▶ **Source data**:
────────────────────────────────────────

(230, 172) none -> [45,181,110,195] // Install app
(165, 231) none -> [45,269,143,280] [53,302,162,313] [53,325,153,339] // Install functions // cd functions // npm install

────────────────────────────────────────

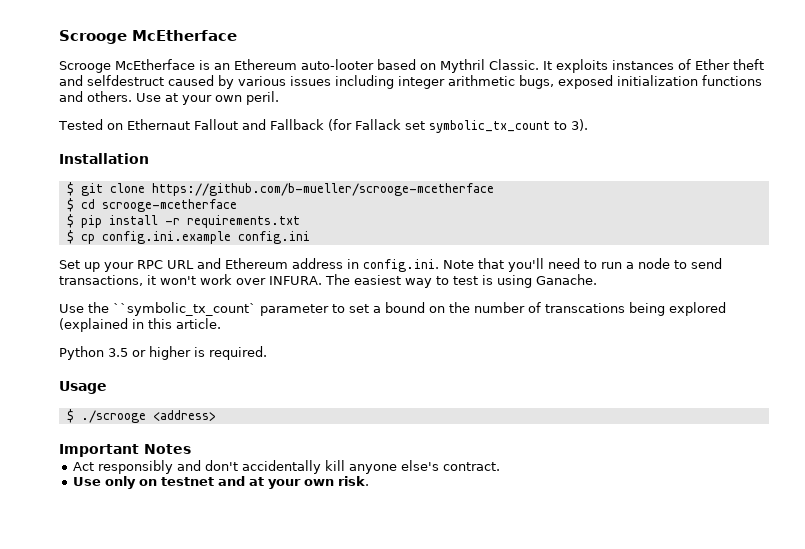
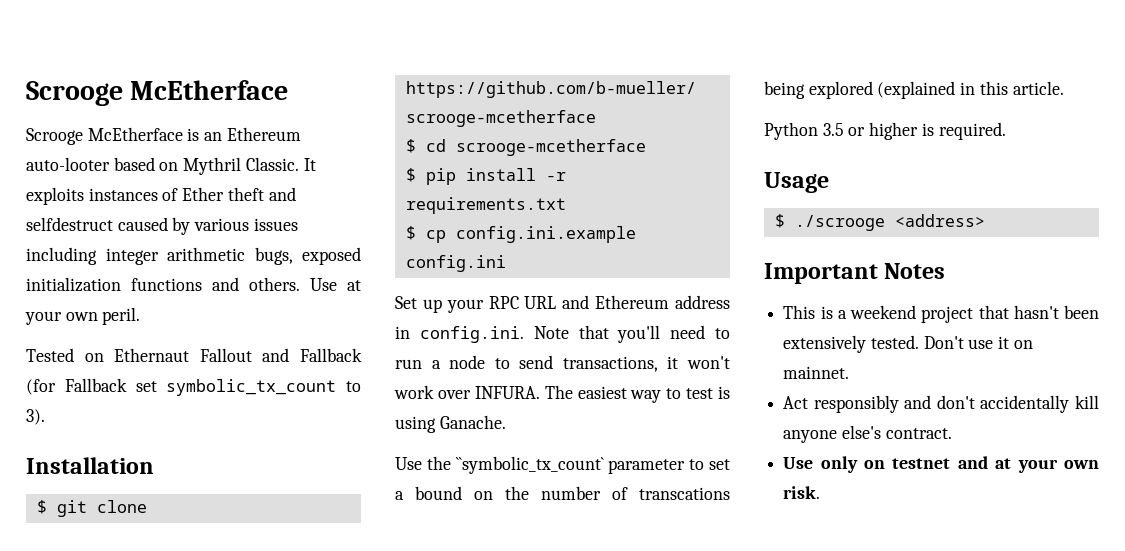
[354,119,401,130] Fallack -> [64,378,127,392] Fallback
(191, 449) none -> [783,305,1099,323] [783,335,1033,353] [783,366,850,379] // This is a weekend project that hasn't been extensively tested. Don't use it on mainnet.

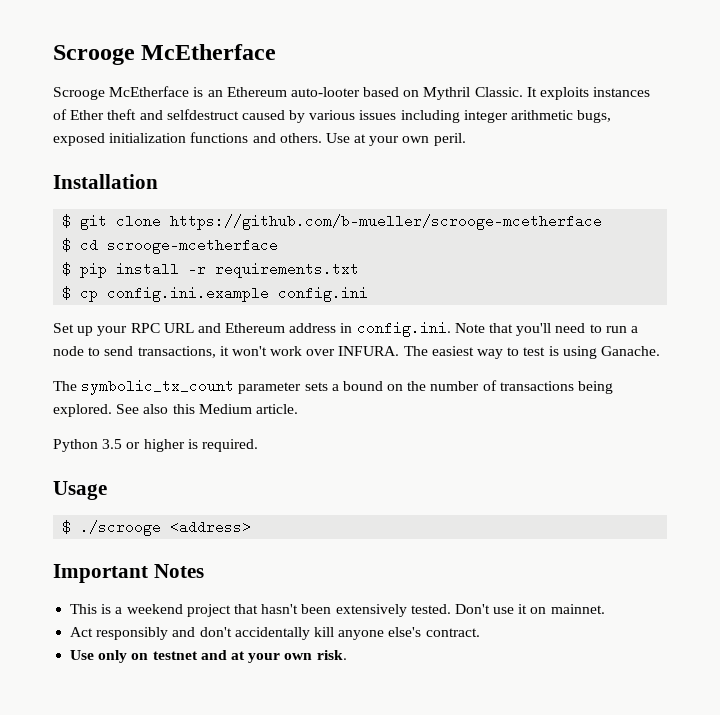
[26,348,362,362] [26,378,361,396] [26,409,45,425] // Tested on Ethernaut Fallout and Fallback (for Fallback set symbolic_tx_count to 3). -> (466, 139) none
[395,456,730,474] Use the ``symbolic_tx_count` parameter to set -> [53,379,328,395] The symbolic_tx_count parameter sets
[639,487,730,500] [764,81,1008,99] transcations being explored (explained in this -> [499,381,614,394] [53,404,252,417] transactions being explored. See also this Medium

────────────────────────────────────────

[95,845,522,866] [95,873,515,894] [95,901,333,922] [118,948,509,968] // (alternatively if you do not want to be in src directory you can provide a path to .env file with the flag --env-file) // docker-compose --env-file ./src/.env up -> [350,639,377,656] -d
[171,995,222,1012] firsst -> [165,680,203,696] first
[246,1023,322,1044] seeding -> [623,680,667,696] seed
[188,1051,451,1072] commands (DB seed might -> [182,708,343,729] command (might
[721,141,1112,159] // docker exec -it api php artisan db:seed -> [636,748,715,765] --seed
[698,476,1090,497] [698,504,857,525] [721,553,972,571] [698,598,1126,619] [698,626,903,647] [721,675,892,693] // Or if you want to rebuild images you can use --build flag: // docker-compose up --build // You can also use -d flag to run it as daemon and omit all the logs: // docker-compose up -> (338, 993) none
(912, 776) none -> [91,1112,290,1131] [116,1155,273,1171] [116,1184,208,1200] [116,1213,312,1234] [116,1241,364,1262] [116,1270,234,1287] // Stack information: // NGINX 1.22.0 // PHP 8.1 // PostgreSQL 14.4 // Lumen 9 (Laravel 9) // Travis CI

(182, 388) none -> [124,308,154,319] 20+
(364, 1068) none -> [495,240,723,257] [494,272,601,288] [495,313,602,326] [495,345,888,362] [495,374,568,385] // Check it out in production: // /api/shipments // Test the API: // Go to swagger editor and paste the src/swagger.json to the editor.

────────────────────────────────────────

▶ **What the exercise asks**: Report, as a bare number, how many lines above contain the string "Fallback".

▶ **Output below**: 2